Dozens of genes that contribute to barley’s adaptability are described in a new study appearing in the journal Science. Koenig, who is corresponding author of the study, explained that some of the genes they identified help barley time its reproductive processes to the most optimal parts of the breeding season. 

“Flowering either too early or too late means the plant won’t be able to produce seeds,” said Koenig. “For crops to produce the maximum amount of seed, they must flower in a very narrow window.”

In California, crops must finish flowering before the long dry season begins, or there won’t be enough water to make seeds. But if the plants flower too early, they might be exposed to frost. The researchers identified how genetics enable flowering in exactly the right window, with several genes promoting early flowering and others reducing late flowering. 

Identifying these genes was not an easy process. “One of the challenges in understanding genetic adaptations is that seeing it can take decades, since you can only grow one generation of barley a year,” Koenig said. 

Fortunately, Koenig and his colleagues has access to the Barley Composite Cross II experiment, founded in Davis, California in 1929 ¾ one of the world’s oldest biological experiments. It was initiated to discover new barley varieties for the California market. Breeders competed thousands of genetically distinct types of barley against one another for decades in Davis. The barley that grew best in the hot, dry California climate outcompeted its neighbors and became more frequent over time.

Koenig’s group realized the seed from this experiment could be used as a time machine to directly observe the process of adaptation and to identify genes that enabled survival.

During these 58 growing seasons, the field went from 15,000 genetically distinct individual plants to a single plant lineage dominating 60% of the population ¾  with no selection at all by human beings. 
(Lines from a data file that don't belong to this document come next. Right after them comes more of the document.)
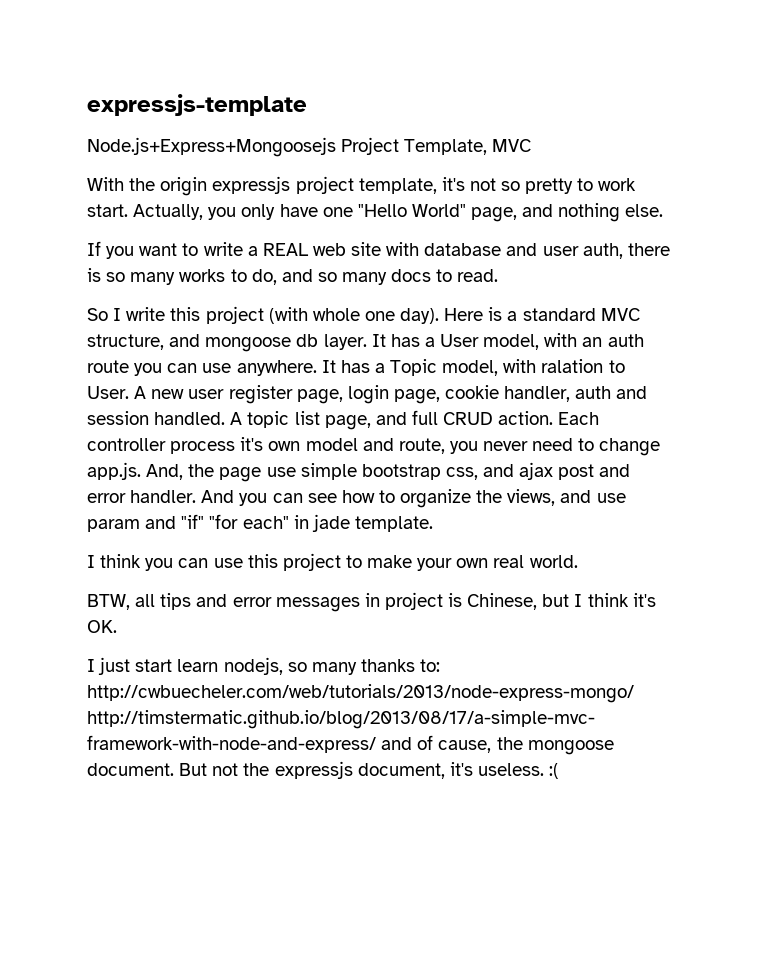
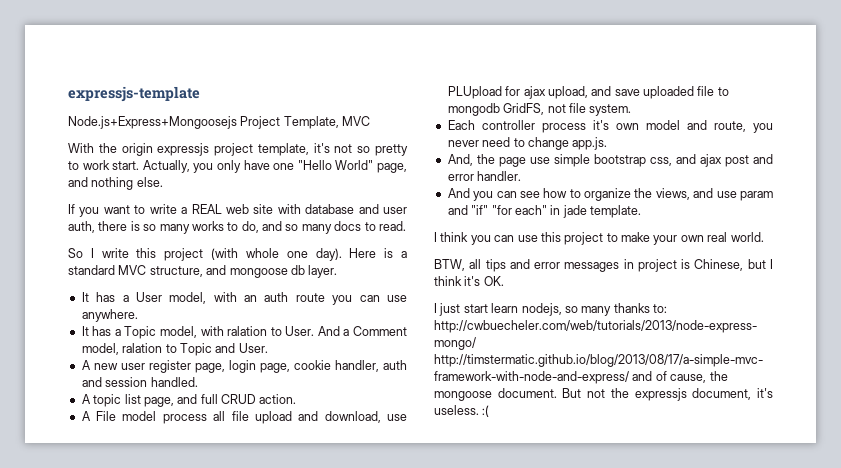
(367, 342) none -> (338, 271) //
(317, 368) none -> (138, 315) //
(129, 392) none -> [317,326,407,336] [81,343,268,356] And a Comment model, ralation to Topic and User. //
(226, 418) none -> (198, 382) //
(554, 418) none -> [81,411,407,424] [447,86,729,99] [447,103,632,116] // A File model process all file upload and download, use PLUpload for ajax upload, and save uploaded file to mongodb GridFS, not file system. //
(141, 471) none -> (608, 143) //
(197, 496) none -> (522, 176) //

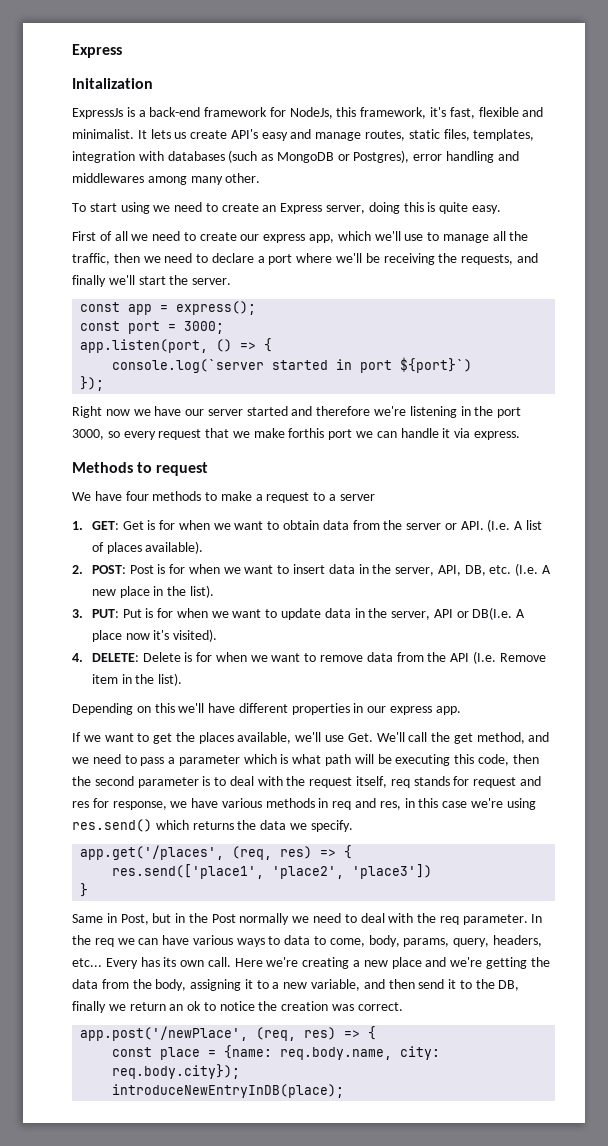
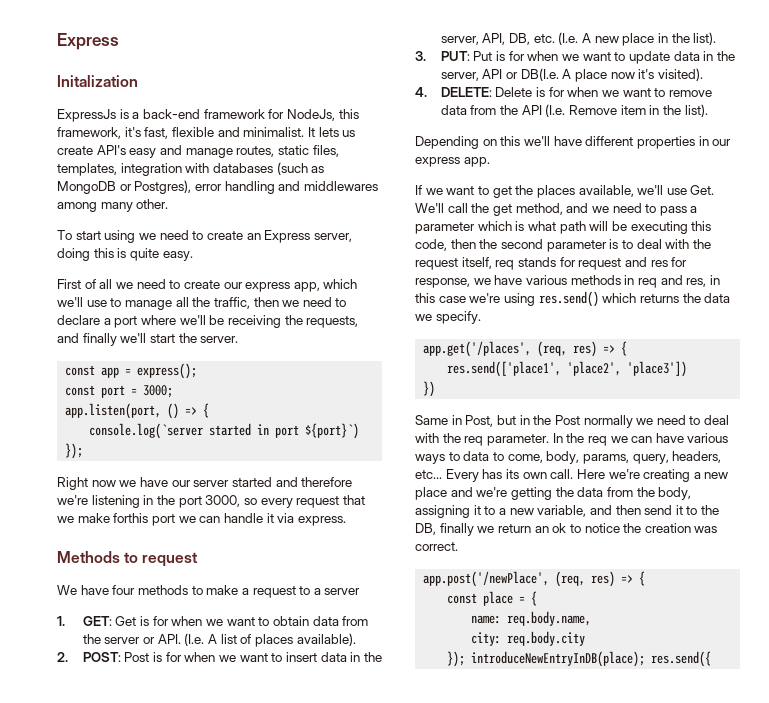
[80,883,89,897] } -> [423,381,436,397] })
[224,1045,273,1059] {name: -> [531,591,538,606] [471,615,502,624] { // name:
[400,1046,441,1060] [112,1064,241,1079] [112,1084,345,1098] city: req.body.city}); // introduceNewEntryInDB(place); -> [471,631,586,646] [447,651,712,667] // city: req.body.city // }); introduceNewEntryInDB(place); res.send({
“We were shocked by the amount of change that occurred over a short evolutionary time,” Koenig said. “Natural selection completely reshaped genetic diversity across the whole genome in just a human’s lifetime.”

The research team is planning additional studies to examine long-term experimental data from different climates, to understand how the timing of flowering may be tuned differently. 

Also, the team would like to gain a better understanding of something curious they observed. During the Davis experiment, the population of plants contained varieties from many places. As they adapted to Northern California, the plants naturally increased their yield by almost double. However, this increase is still less than what breeders get with a manual selection strategy. 

“Yield may be in competition with other traits, such as growing fast, or tall,” Koenig said. “Growers want plants that make for friendly neighbors, but being friendly might limit adaptation to the environment.”

Because barley is genetically similar to wheat, rice, and corn, insights into how it survives in such diverse environments could be used to help these other grains adapt to climate extremes. 

Using modern technology like genome engineering and CRISPR, researchers could try to engineer other crops that flower at specific, more advantageous times. 

“Barley’s ability to adapt has served as a cornerstone to the development of civilization. Understanding it is important not just to keep making alcoholic beverages, but also for our ability to develop the crops of the future and enhance their ability to adapt as the world changes,” Koenig said.